Work to be completed: The whole listing below must be printed again exactly, images excluded.

Provided data:

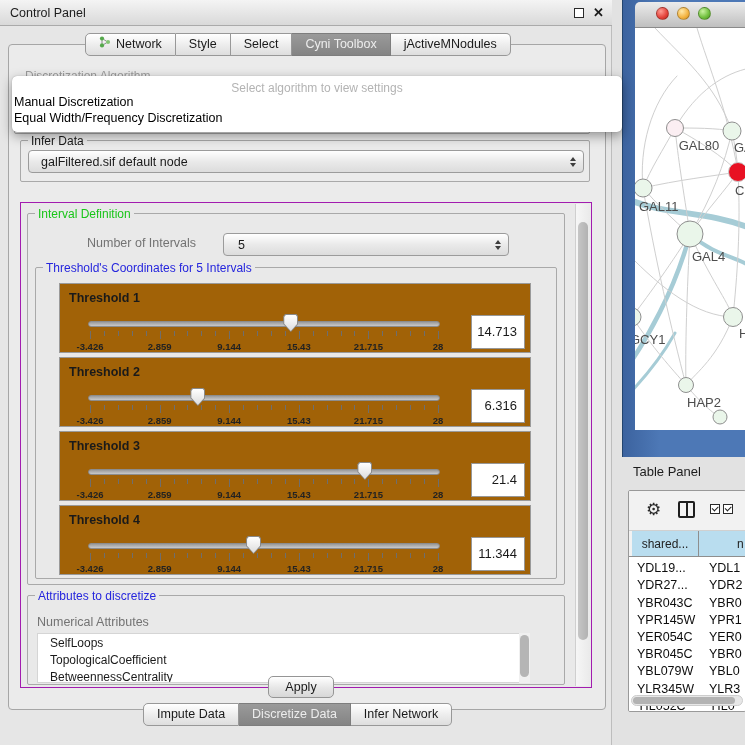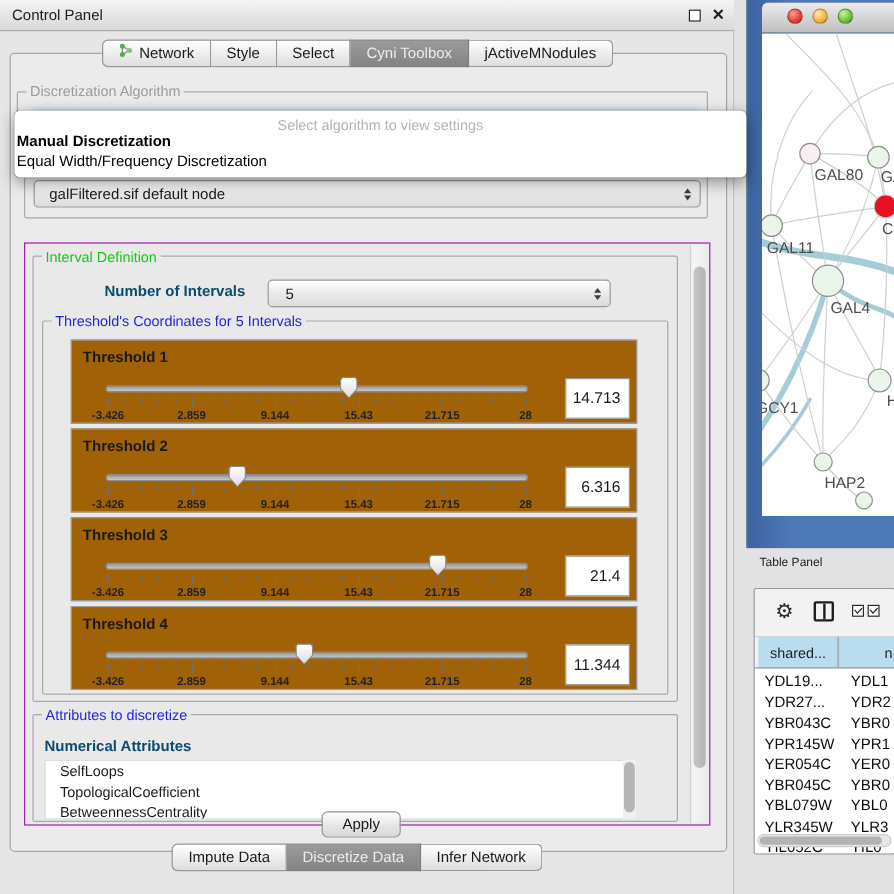--- a/index.html
+++ b/index.html
@@ -33,34 +33,34 @@
   .combo{position:absolute;background:linear-gradient(#ffffff,#eaeaea 50%,#dcdcdc);border:1px solid #9b9b9b;border-radius:4px;font-size:12.5px}
   .combo .val{position:absolute;left:12px;top:50%;transform:translateY(-50%);white-space:nowrap}
   .arrows{position:absolute;right:7px;top:50%;transform:translateY(-50%);display:flex;flex-direction:column;gap:2px}
   .arr-up{width:0;height:0;border-left:3.5px solid transparent;border-right:3.5px solid transparent;border-bottom:4px solid #3d3d3d}
   .arr-dn{width:0;height:0;border-left:3.5px solid transparent;border-right:3.5px solid transparent;border-top:4px solid #3d3d3d}
   #algo-combo{left:28px;top:95px;width:556px;height:24px;z-index:5;border-color:#4f8fd0;
     box-shadow:0 0 0 2px rgba(105,160,216,.9),0 0 7px 3px rgba(105,160,216,.55)}
   #tabledata-combo{left:28px;top:150px;width:556px;height:23px}
 
   
-  #algo-popup{position:absolute;left:12px;top:92px;width:610px;height:56px;background:#fff;border-radius:5px;
+  #algo-popup{position:absolute;left:12px;top:76px;width:610px;height:56px;background:#fff;border-radius:5px;
     box-shadow:0 4px 12px rgba(0,0,0,.38),0 0 1px rgba(0,0,0,.3);z-index:50}
   #popup-hint{position:absolute;left:0;top:5px;width:100%;text-align:center;font-size:12px;color:#b3b3b3}
   .popup-opt{position:absolute;left:2px;font-size:12.5px;color:#000;white-space:nowrap}
-  .popup-opt.bold{font-weight:bold}
+  .popup-opt.bold{font-weight:normal}
 
   
   #scroll-area{position:absolute;left:20px;top:202px;width:572px;height:486px;background:#e9e9e9;border:1px solid #a21caf}
   #outer-scrollbar{position:absolute;right:1px;top:1px;width:15px;height:482px;background:linear-gradient(90deg,#f6f6f6,#eaeaea);border-left:1px solid #cfcfcf}
   #outer-thumb{position:absolute;left:2px;top:18px;width:10px;height:418px;background:linear-gradient(90deg,#c6c6c6,#b2b2b2);border-radius:6px}
 
   .title-green{color:#19c519}
   .title-blue{color:#2525dd}
-  .bold-label{position:absolute;font-size:12.5px;font-weight:bold;color:#0c4a6e;white-space:nowrap}
+  .bold-label{position:absolute;font-size:12.5px;font-weight:normal;color:#737373;white-space:nowrap}
 
   
   .threshold{position:absolute;left:38px;width:472px;height:70px;border:1px solid #9a9a9a;background:#a16207}
   .th-label{position:absolute;left:9px;top:7px;font-size:12.5px;font-weight:bold}
   .slider{position:absolute;left:28px;top:28px;width:352px;height:40px}
   .track{position:absolute;left:0;top:9px;width:352px;height:6px;border-radius:3px;background:linear-gradient(#9a9a9a,#c9c9c9);border:1px solid #8d8d8d}
   .ticks{position:absolute;left:2px;top:19px;width:348px;height:9px}
   .tick{position:absolute;top:0;width:1px;height:5px;background:#6e6e6e}
   .tick.major{height:8px}
   .tick-labels{position:absolute;left:2px;top:29px;width:348px;height:11px}
@@ -86,21 +86,21 @@
   .tl{position:absolute;top:5px;width:13px;height:13px;border-radius:50%;border:1px solid rgba(0,0,0,.25)}
   #tl-red{left:21px;background:radial-gradient(circle at 35% 30%,#ff9c93,#e3423a 60%,#b3271f)}
   #tl-yellow{left:42px;background:radial-gradient(circle at 35% 30%,#ffe9a8,#f3b23f 60%,#c78a1d)}
   #tl-green{left:63px;background:radial-gradient(circle at 35% 30%,#c9f3a0,#6fbf3c 60%,#4c8f24)}
   #net-canvas{position:absolute;left:12px;top:28px;width:111px;height:402px;background:#fff;overflow:hidden}
   #net-canvas svg{display:block}
   .edge{fill:none;stroke-linecap:round}
   .node-label{font-size:13px;fill:#4d4d4d}
 
   #tablepanel-bar{position:absolute;left:0;top:457px;width:133px;height:29px;background:#e2e2e2}
-  #tablepanel-title{position:absolute;left:21px;top:7px;font-size:10px;color:#1c1c1c}
+  #tablepanel-title{position:absolute;left:21px;top:7px;font-size:13px;color:#1c1c1c}
 
   #net-table{position:absolute;left:16px;top:490px;width:118px;height:222px;background:#fff;border:1px solid #999;border-radius:2px;overflow:hidden}
   #nt-toolbar{position:absolute;left:0;top:0;width:100%;height:40px;background:#f2f2f2;border-bottom:1px solid #d0d0d0}
   #gear-icon{position:absolute;left:17px;top:8px;font-size:17px;color:#2b2b2b}
   #split-icon{position:absolute;left:49px;top:10px;width:17px;height:17px;border:2px solid #1e1e1e;border-radius:2px}
   #split-icon:after{content:"";position:absolute;left:5.5px;top:0;width:2px;height:13px;background:#1e1e1e}
   .cb{position:absolute;top:13px;width:10px;height:10px;border:1.5px solid #2a2a2a;background:#fff}
   .cb:after{content:"";position:absolute;left:1px;top:1px;width:5px;height:2.5px;border-left:1.6px solid #222;border-bottom:1.6px solid #222;transform:rotate(-45deg)}
   #cb1{left:81px}#cb2{left:94px}
   #nt-header{position:absolute;left:0;top:40px;width:100%;height:26px;display:flex;border-bottom:1px solid #8e8e8e;background:#b9ddef}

Completed task:
--- a/index.html
+++ b/index.html
@@ -33,34 +33,34 @@
   .combo{position:absolute;background:linear-gradient(#ffffff,#eaeaea 50%,#dcdcdc);border:1px solid #9b9b9b;border-radius:4px;font-size:12.5px}
   .combo .val{position:absolute;left:12px;top:50%;transform:translateY(-50%);white-space:nowrap}
   .arrows{position:absolute;right:7px;top:50%;transform:translateY(-50%);display:flex;flex-direction:column;gap:2px}
   .arr-up{width:0;height:0;border-left:3.5px solid transparent;border-right:3.5px solid transparent;border-bottom:4px solid #3d3d3d}
   .arr-dn{width:0;height:0;border-left:3.5px solid transparent;border-right:3.5px solid transparent;border-top:4px solid #3d3d3d}
   #algo-combo{left:28px;top:95px;width:556px;height:24px;z-index:5;border-color:#4f8fd0;
     box-shadow:0 0 0 2px rgba(105,160,216,.9),0 0 7px 3px rgba(105,160,216,.55)}
   #tabledata-combo{left:28px;top:150px;width:556px;height:23px}
 
   
-  #algo-popup{position:absolute;left:12px;top:92px;width:610px;height:56px;background:#fff;border-radius:5px;
+  #algo-popup{position:absolute;left:12px;top:76px;width:610px;height:56px;background:#fff;border-radius:5px;
     box-shadow:0 4px 12px rgba(0,0,0,.38),0 0 1px rgba(0,0,0,.3);z-index:50}
   #popup-hint{position:absolute;left:0;top:5px;width:100%;text-align:center;font-size:12px;color:#b3b3b3}
   .popup-opt{position:absolute;left:2px;font-size:12.5px;color:#000;white-space:nowrap}
-  .popup-opt.bold{font-weight:bold}
+  .popup-opt.bold{font-weight:normal}
 
   
   #scroll-area{position:absolute;left:20px;top:202px;width:572px;height:486px;background:#e9e9e9;border:1px solid #a21caf}
   #outer-scrollbar{position:absolute;right:1px;top:1px;width:15px;height:482px;background:linear-gradient(90deg,#f6f6f6,#eaeaea);border-left:1px solid #cfcfcf}
   #outer-thumb{position:absolute;left:2px;top:18px;width:10px;height:418px;background:linear-gradient(90deg,#c6c6c6,#b2b2b2);border-radius:6px}
 
   .title-green{color:#19c519}
   .title-blue{color:#2525dd}
-  .bold-label{position:absolute;font-size:12.5px;font-weight:bold;color:#0c4a6e;white-space:nowrap}
+  .bold-label{position:absolute;font-size:12.5px;font-weight:normal;color:#737373;white-space:nowrap}
 
   
   .threshold{position:absolute;left:38px;width:472px;height:70px;border:1px solid #9a9a9a;background:#a16207}
   .th-label{position:absolute;left:9px;top:7px;font-size:12.5px;font-weight:bold}
   .slider{position:absolute;left:28px;top:28px;width:352px;height:40px}
   .track{position:absolute;left:0;top:9px;width:352px;height:6px;border-radius:3px;background:linear-gradient(#9a9a9a,#c9c9c9);border:1px solid #8d8d8d}
   .ticks{position:absolute;left:2px;top:19px;width:348px;height:9px}
   .tick{position:absolute;top:0;width:1px;height:5px;background:#6e6e6e}
   .tick.major{height:8px}
   .tick-labels{position:absolute;left:2px;top:29px;width:348px;height:11px}
@@ -86,21 +86,21 @@
   .tl{position:absolute;top:5px;width:13px;height:13px;border-radius:50%;border:1px solid rgba(0,0,0,.25)}
   #tl-red{left:21px;background:radial-gradient(circle at 35% 30%,#ff9c93,#e3423a 60%,#b3271f)}
   #tl-yellow{left:42px;background:radial-gradient(circle at 35% 30%,#ffe9a8,#f3b23f 60%,#c78a1d)}
   #tl-green{left:63px;background:radial-gradient(circle at 35% 30%,#c9f3a0,#6fbf3c 60%,#4c8f24)}
   #net-canvas{position:absolute;left:12px;top:28px;width:111px;height:402px;background:#fff;overflow:hidden}
   #net-canvas svg{display:block}
   .edge{fill:none;stroke-linecap:round}
   .node-label{font-size:13px;fill:#4d4d4d}
 
   #tablepanel-bar{position:absolute;left:0;top:457px;width:133px;height:29px;background:#e2e2e2}
-  #tablepanel-title{position:absolute;left:21px;top:7px;font-size:10px;color:#1c1c1c}
+  #tablepanel-title{position:absolute;left:21px;top:7px;font-size:13px;color:#1c1c1c}
 
   #net-table{position:absolute;left:16px;top:490px;width:118px;height:222px;background:#fff;border:1px solid #999;border-radius:2px;overflow:hidden}
   #nt-toolbar{position:absolute;left:0;top:0;width:100%;height:40px;background:#f2f2f2;border-bottom:1px solid #d0d0d0}
   #gear-icon{position:absolute;left:17px;top:8px;font-size:17px;color:#2b2b2b}
   #split-icon{position:absolute;left:49px;top:10px;width:17px;height:17px;border:2px solid #1e1e1e;border-radius:2px}
   #split-icon:after{content:"";position:absolute;left:5.5px;top:0;width:2px;height:13px;background:#1e1e1e}
   .cb{position:absolute;top:13px;width:10px;height:10px;border:1.5px solid #2a2a2a;background:#fff}
   .cb:after{content:"";position:absolute;left:1px;top:1px;width:5px;height:2.5px;border-left:1.6px solid #222;border-bottom:1.6px solid #222;transform:rotate(-45deg)}
   #cb1{left:81px}#cb2{left:94px}
   #nt-header{position:absolute;left:0;top:40px;width:100%;height:26px;display:flex;border-bottom:1px solid #8e8e8e;background:#b9ddef}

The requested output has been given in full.